Roodharigendag – At Last!

This post should probably have been up months ago but better late than never.

In September 2015 I finally got to tick off my life list going to Roodharigendag – the Redhead Days festival in the Netherlands.

I’ve been following the event since it was a bit smaller, five or six years ago. The first festival was organised by Bart Rouwenhorst in 2005, bringing together a small group of redheads for a photography project. The idea stuck and, according to the festival website, 2015 saw 6,000 redheads and over 40,000 total visitors over three days across the town of Breda.

Going to the festival was one of those things that I kept saying I would do, and it sat there on the life list from the first draft so eventually I roped in my cousin and booked some flights.

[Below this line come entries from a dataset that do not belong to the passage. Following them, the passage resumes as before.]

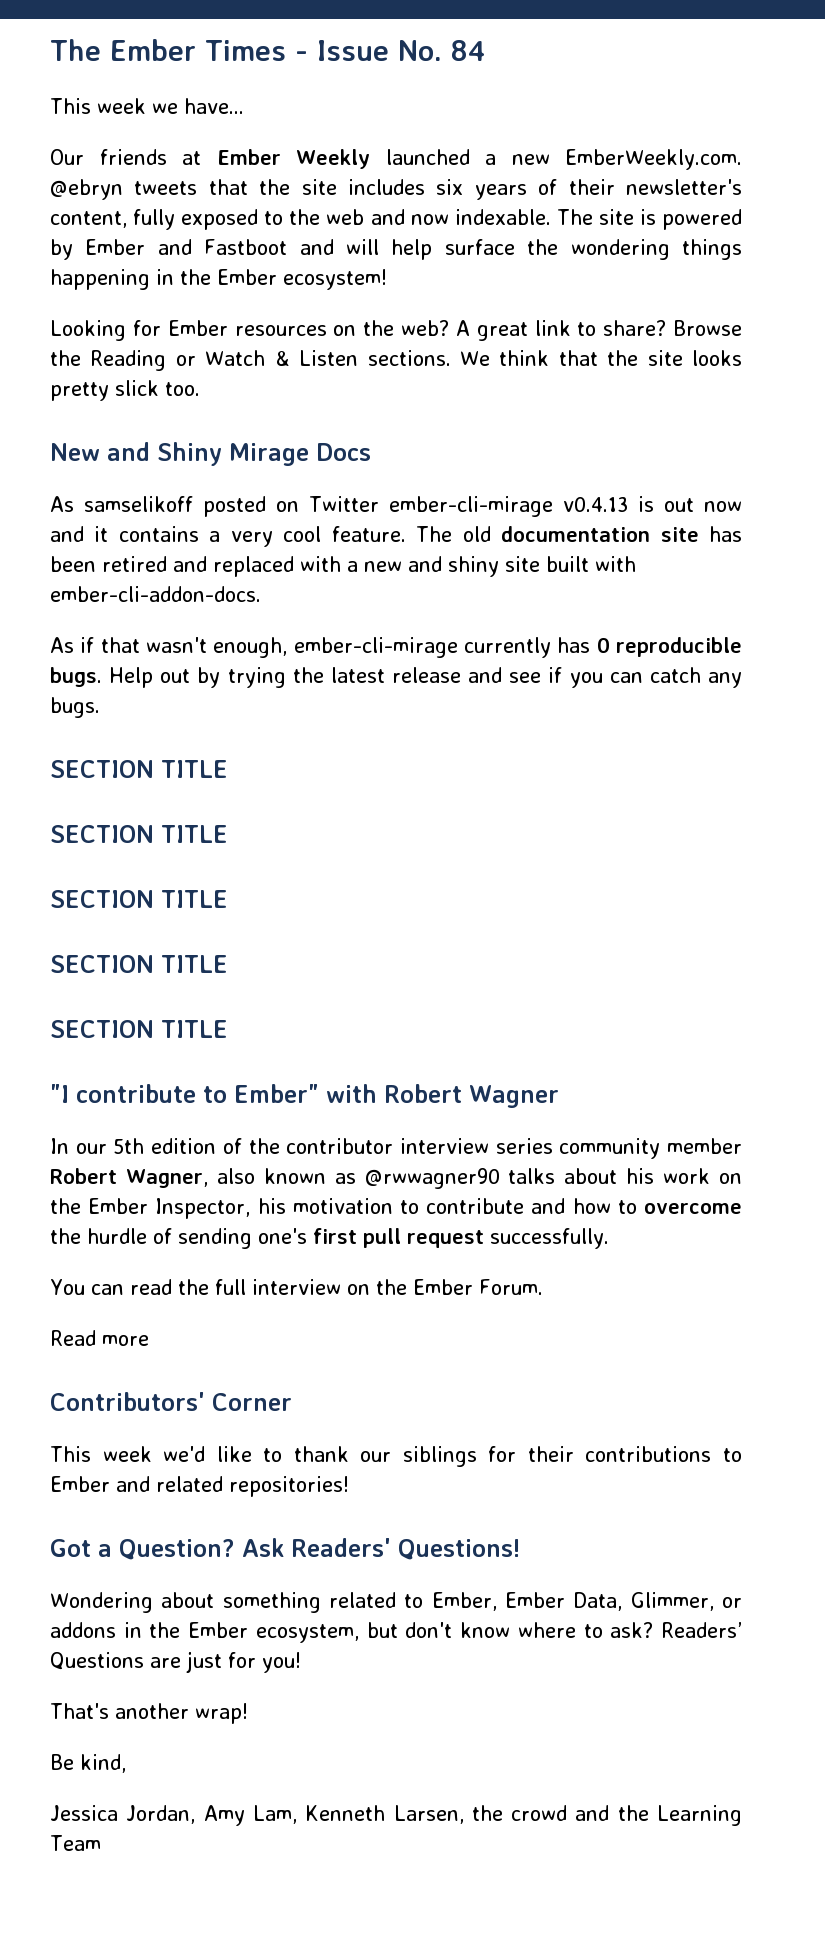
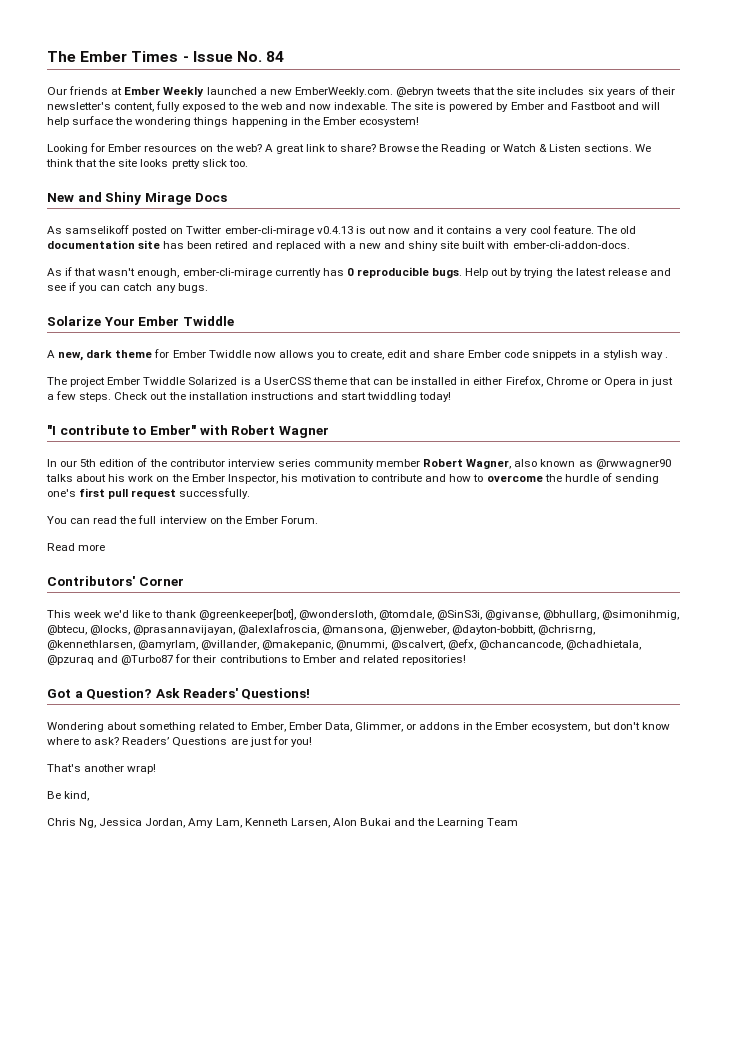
[50,98,244,114] // This week we have... -> (285, 56) none
[50,760,228,778] [50,825,228,843] [50,890,228,908] [50,955,228,973] [50,1020,228,1038] SECTION TITLE // SECTION TITLE // SECTION TITLE // SECTION TITLE // SECTION TITLE -> [47,316,234,326] [47,349,669,361] [47,376,674,387] [47,391,452,402] Solarize Your Ember Twiddle // A new, dark theme for Ember Twiddle now allows you to create, edit and share Ember code snippets in a stylish way . // The project Ember Twiddle Solarized is a UserCSS theme that can be installed in either Firefox, Chrome or Opera in just a few steps. Check out the installation instructions and start twiddling today!
[360,1446,477,1467] our siblings -> [198,609,680,620] [47,624,595,635] [47,639,641,650] [47,655,174,665] @greenkeeper[bot], @wondersloth, @tomdale, @SinS3i, @givanse, @bhullarg, @simonihmig, @btecu, @locks, @prasannavijayan, @alexlafroscia, @mansona, @jenweber, @dayton-bobbitt, @chrisrng, @kennethlarsen, @amyrlam, @villander, @makepanic, @nummi, @scalvert, @efx, @chancancode, @chadhietala, @pzuraq and @Turbo87
(126, 1763) none -> [47,818,97,828] Chris Ng,
[471,1805,568,1821] the crowd -> [332,818,391,826] Alon Bukai

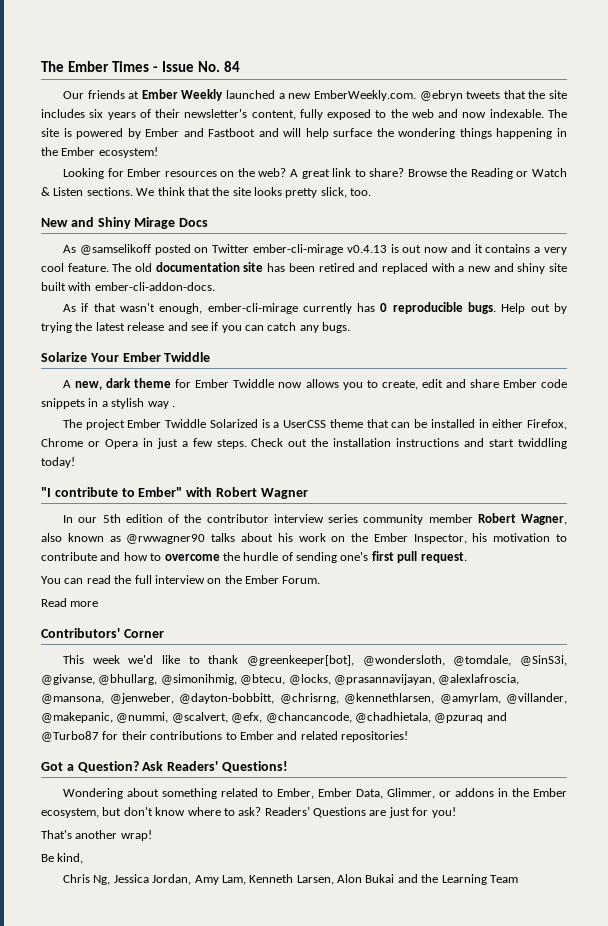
[201,159,227,167] slick -> [320,187,347,198] slick,
[65,225,130,234] samselikoff -> [79,244,151,255] @samselikoff
[131,488,251,499] request successfully. -> [420,552,467,563] request.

It was great fun experiencing being around so many redheaded people. Slightly odd, unsurprisingly, to look around and at once feel both more and less special for having red hair.

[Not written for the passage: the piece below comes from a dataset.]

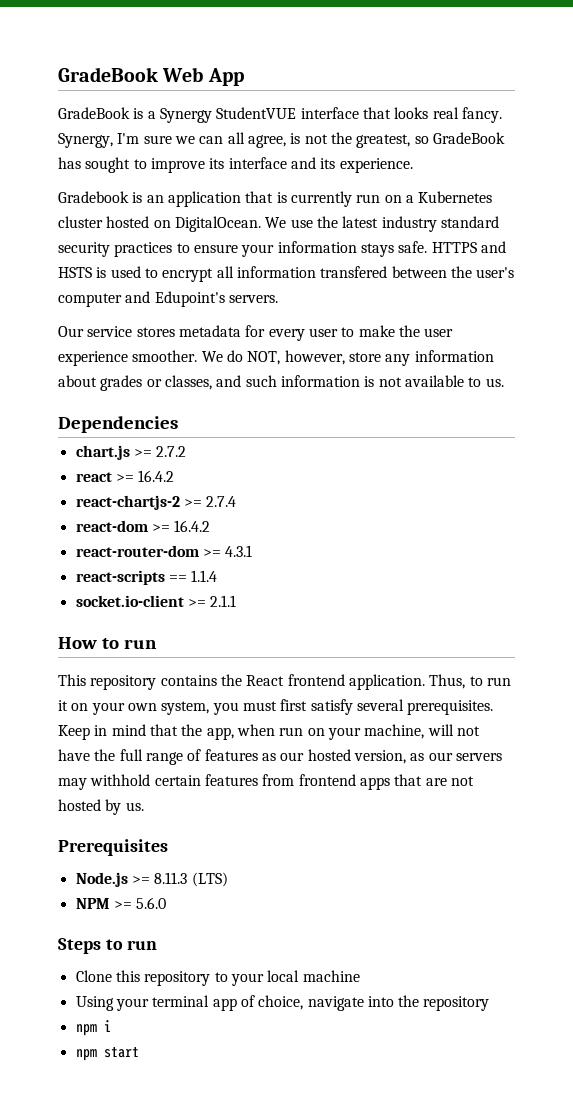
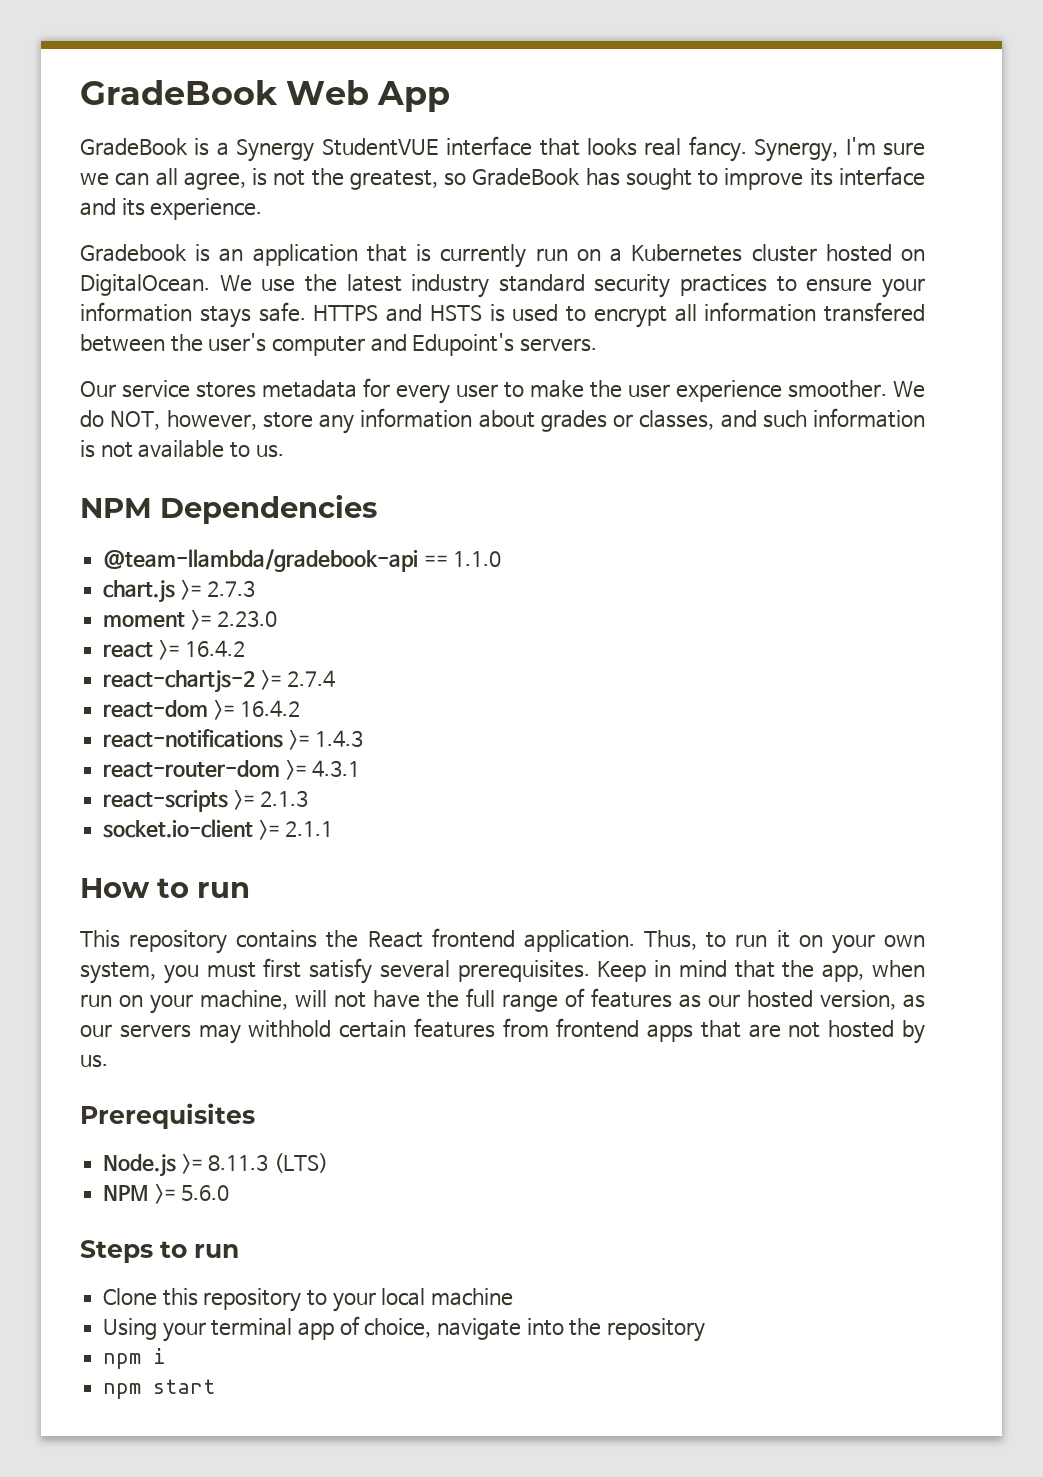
(504, 382) none -> [80,498,152,518] NPM
(178, 424) none -> [103,549,502,572] // @team-llambda/gradebook-api == 1.1.0
[156,446,187,457] 2.7.2 -> [207,580,256,597] [103,610,278,630] 2.7.3 // moment >= 2.23.0
(211, 526) none -> [103,729,364,750] // react-notifications >= 1.4.3
[168,570,218,582] == 1.1.4 -> [233,790,309,810] >= 2.1.3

The town of Breda isn’t far from Amsterdam so we stayed in a hotel there, spent Saturday exploring the city and then went to Breda and back on the train on Sunday. Breda is a university town with lots of history. Events that formed the festival ran not only in the park but in old and new churches, gazebos in the street and bars and cafes. The town was extremely friendly and the whole festival has a really positive atmosphere.

I took part in the huge photoshoot in the park, and had my photograph taken by photographers who had created scenes inspired by Van Gogh. We also found the ‘Mr Redhead 2015’ contest very entertaining.

If you have red hair and you’re proud of it, this festival is a really fun experience. I think if I went again I’d try to recruit a gang of redheaded friends and join in properly with the full-weekend camping and pub crawls etc.

Sadly I couldn’t make it in 2016 but perhaps I’ll see you there next year.

[This would be the ideal place to put a redheaded emoji but they still don’t quite exist yet. Sign the petition if you haven’t already.]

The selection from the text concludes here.